Tuesday, February 12, 2008

Verbalizing my internal dialogue

As I wrote a few weeks ago, the Seattle Post Intelligencer invited me to participate on a panel discussion following President Bush’s final State of the Union address (See, “An offer I can’t refuse”). My friend, Karol and I attended together. We knew from the start that one of our biggest challenges would be controlling any outbursts during the President’s speech. Being competitive people, we made a bet that the first person with an uncontrolled, audible and coherent outburst would have to buy dinner (groaning and rolling eyes did not count – an actual coherent word or phrase had to escape – we are not saints, after all).

Interestingly, we both made it through without losing the bet. (This might be because the President’s speech was significant more for what it did not say, than what it did. It was easier not to scream out, “You’ve got to be kidding!”) At this time, I am going to reward myself here by indulging in voicing my internal dialogue (in italics and in the first-person voice of the President) regarding some portions of the President’s address that I found significant.

“We have faced hard decisions about peace and war, rising competition in the world economy and the health and welfare of our citizens. These issues call for vigorous debate, and I think it's fair to say we've answered that call.” (Yeah, the debate sure has been much more vigorous since my party lost the congressional majority that rubber-stamped all of my policies about these issues for the first four years of my presidency.)

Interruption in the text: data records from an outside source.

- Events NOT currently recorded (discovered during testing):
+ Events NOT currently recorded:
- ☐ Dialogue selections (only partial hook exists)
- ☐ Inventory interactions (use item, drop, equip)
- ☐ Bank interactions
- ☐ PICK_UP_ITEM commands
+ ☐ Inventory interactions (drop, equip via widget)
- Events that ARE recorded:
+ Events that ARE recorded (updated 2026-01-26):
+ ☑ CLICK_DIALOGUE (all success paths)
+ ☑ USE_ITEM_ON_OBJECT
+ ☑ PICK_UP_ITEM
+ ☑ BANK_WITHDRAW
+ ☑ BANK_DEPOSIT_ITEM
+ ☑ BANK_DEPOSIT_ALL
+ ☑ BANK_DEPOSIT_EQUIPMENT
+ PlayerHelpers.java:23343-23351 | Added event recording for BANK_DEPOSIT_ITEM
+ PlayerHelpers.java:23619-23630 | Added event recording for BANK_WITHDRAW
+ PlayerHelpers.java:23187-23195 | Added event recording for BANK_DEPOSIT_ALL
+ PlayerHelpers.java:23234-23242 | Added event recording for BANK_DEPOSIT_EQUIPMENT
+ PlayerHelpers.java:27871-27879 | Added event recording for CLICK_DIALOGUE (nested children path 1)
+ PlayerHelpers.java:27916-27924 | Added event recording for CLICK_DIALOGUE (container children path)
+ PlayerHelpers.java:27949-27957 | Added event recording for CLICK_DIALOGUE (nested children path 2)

“[L]et us show them that Republicans and Democrats can compete for votes and cooperate for results at the same time.” (And let us forget the first four years of my presidency when I had a Republican congress and the liberty of telling the Democrats to go blow. (See above.))

“We believe that the most reliable guide for our country is the collective wisdom of ordinary citizens. So in all we do, we must trust in the ability of free people to make wise decisions, and empower them to improve their lives and their futures.” (Except in the event that my opponent wins the popular vote; then, I believe the Supreme Court should decide that I will be president.)

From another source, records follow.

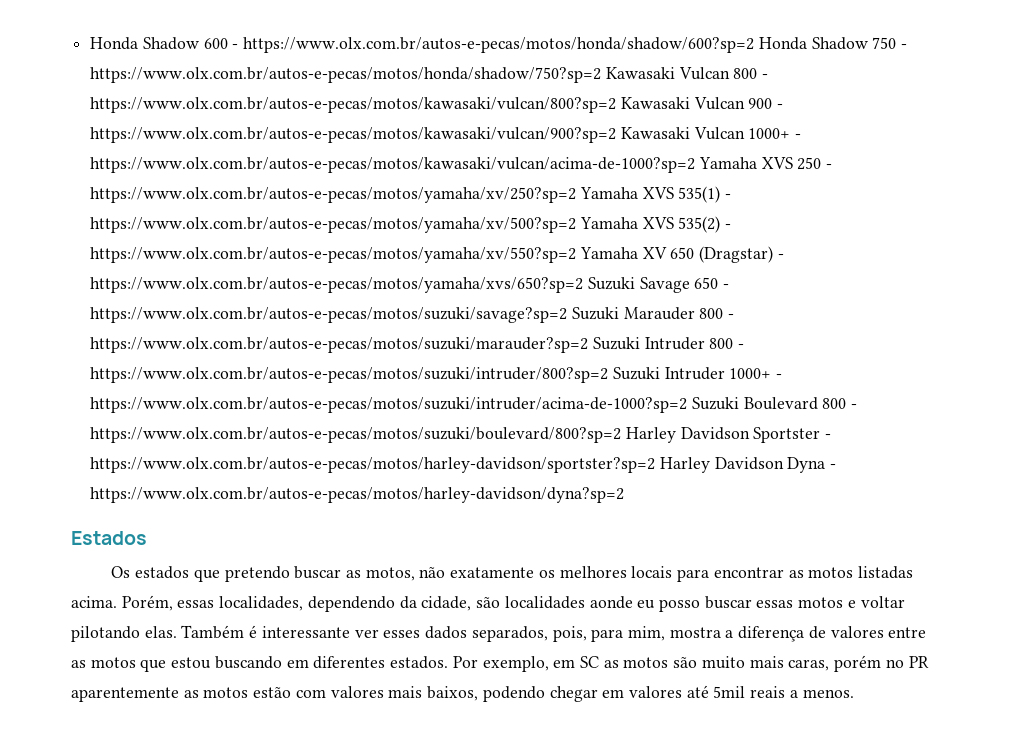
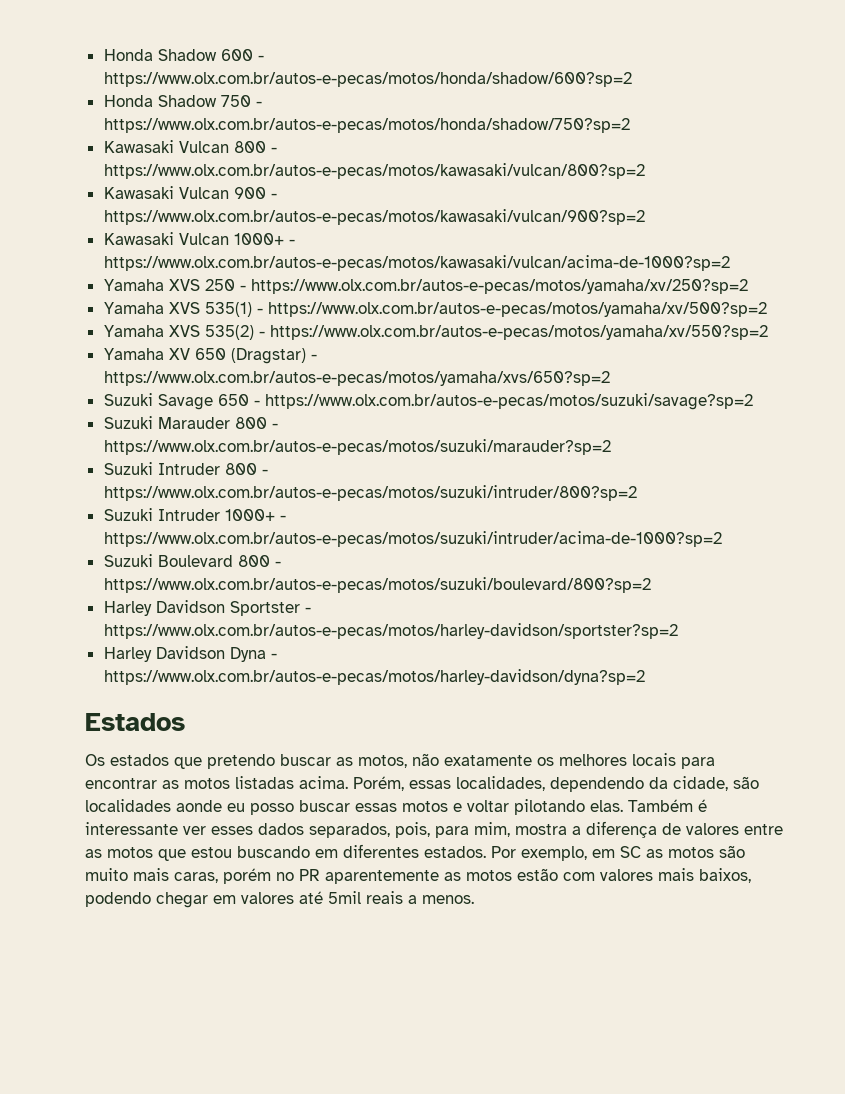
- Honda Shadow 600 - https://www.olx.com.br/autos-e-pecas/motos/honda/shadow/600?sp=2 Honda Shadow 750 - https://www.olx.com.br/autos-e-pecas/motos/honda/shadow/750?sp=2 Kawasaki Vulcan 800 - https://www.olx.com.br/autos-e-pecas/motos/kawasaki/vulcan/800?sp=2 Kawasaki Vulcan 900 - https://www.olx.com.br/autos-e-pecas/motos/kawasaki/vulcan/900?sp=2 Kawasaki Vulcan 1000+ - https://www.olx.com.br/autos-e-pecas/motos/kawasaki/vulcan/acima-de-1000?sp=2 Yamaha XVS 250 - https://www.olx.com.br/autos-e-pecas/motos/yamaha/xv/250?sp=2 Yamaha XVS 535(1) - https://www.olx.com.br/autos-e-pecas/motos/yamaha/xv/500?sp=2 Yamaha XVS 535(2) - https://www.olx.com.br/autos-e-pecas/motos/yamaha/xv/550?sp=2 Yamaha XV 650 (Dragstar) - https://www.olx.com.br/autos-e-pecas/motos/yamaha/xvs/650?sp=2 Suzuki Savage 650 - https://www.olx.com.br/autos-e-pecas/motos/suzuki/savage?sp=2 Suzuki Marauder 800 - https://www.olx.com.br/autos-e-pecas/motos/suzuki/marauder?sp=2 Suzuki Intruder 800 - https://www.olx.com.br/autos-e-pecas/motos/suzuki/intruder/800?sp=2 Suzuki Intruder 1000+ - https://www.olx.com.br/autos-e-pecas/motos/suzuki/intruder/acima-de-1000?sp=2 Suzuki Boulevard 800 - https://www.olx.com.br/autos-e-pecas/motos/suzuki/boulevard/800?sp=2 Harley Davidson Sportster - https://www.olx.com.br/autos-e-pecas/motos/harley-davidson/sportster?sp=2 Harley Davidson Dyna - https://www.olx.com.br/autos-e-pecas/motos/harley-davidson/dyna?sp=2
+ Honda Shadow 600 - https://www.olx.com.br/autos-e-pecas/motos/honda/shadow/600?sp=2
+ Honda Shadow 750 - https://www.olx.com.br/autos-e-pecas/motos/honda/shadow/750?sp=2
+ Kawasaki Vulcan 800 - https://www.olx.com.br/autos-e-pecas/motos/kawasaki/vulcan/800?sp=2
+ Kawasaki Vulcan 900 - https://www.olx.com.br/autos-e-pecas/motos/kawasaki/vulcan/900?sp=2
+ Kawasaki Vulcan 1000+ - https://www.olx.com.br/autos-e-pecas/motos/kawasaki/vulcan/acima-de-1000?sp=2
+ Yamaha XVS 250 - https://www.olx.com.br/autos-e-pecas/motos/yamaha/xv/250?sp=2
+ Yamaha XVS 535(1) - https://www.olx.com.br/autos-e-pecas/motos/yamaha/xv/500?sp=2
+ Yamaha XVS 535(2) - https://www.olx.com.br/autos-e-pecas/motos/yamaha/xv/550?sp=2
+ Yamaha XV 650 (Dragstar) - https://www.olx.com.br/autos-e-pecas/motos/yamaha/xvs/650?sp=2
+ Suzuki Savage 650 - https://www.olx.com.br/autos-e-pecas/motos/suzuki/savage?sp=2
+ Suzuki Marauder 800 - https://www.olx.com.br/autos-e-pecas/motos/suzuki/marauder?sp=2
+ Suzuki Intruder 800 - https://www.olx.com.br/autos-e-pecas/motos/suzuki/intruder/800?sp=2
+ Suzuki Intruder 1000+ - https://www.olx.com.br/autos-e-pecas/motos/suzuki/intruder/acima-de-1000?sp=2
+ Suzuki Boulevard 800 - https://www.olx.com.br/autos-e-pecas/motos/suzuki/boulevard/800?sp=2
+ Harley Davidson Sportster - https://www.olx.com.br/autos-e-pecas/motos/harley-davidson/sportster?sp=2
+ Harley Davidson Dyna - https://www.olx.com.br/autos-e-pecas/motos/harley-davidson/dyna?sp=2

“[T]ogether, we showed the world the power and resilience of American self-government.” (Particularly where we decide that we are not going to follow international treaties and obligations that were willingly entered into by previous administrations. That just perks up middle-Americans and shows the world how ‘powerful’ we are. Of course, you have to understand that my definition of power is akin to that of a two year old where I get to do what I want to do when I want to do it and how I want to do it. Ahhh, no wonder I go to bed early and take naps.)

“Wages are up, but so are prices for food and gas.” (I do not really mean “wages” so much as I mean “income” for my capitalist friends. In fact, if this were a press conference where anyone would challenge what I was going to say, I would not be able to say that wages were up. This is because, after adjusting for inflation, the average worker’s wages have been flat.)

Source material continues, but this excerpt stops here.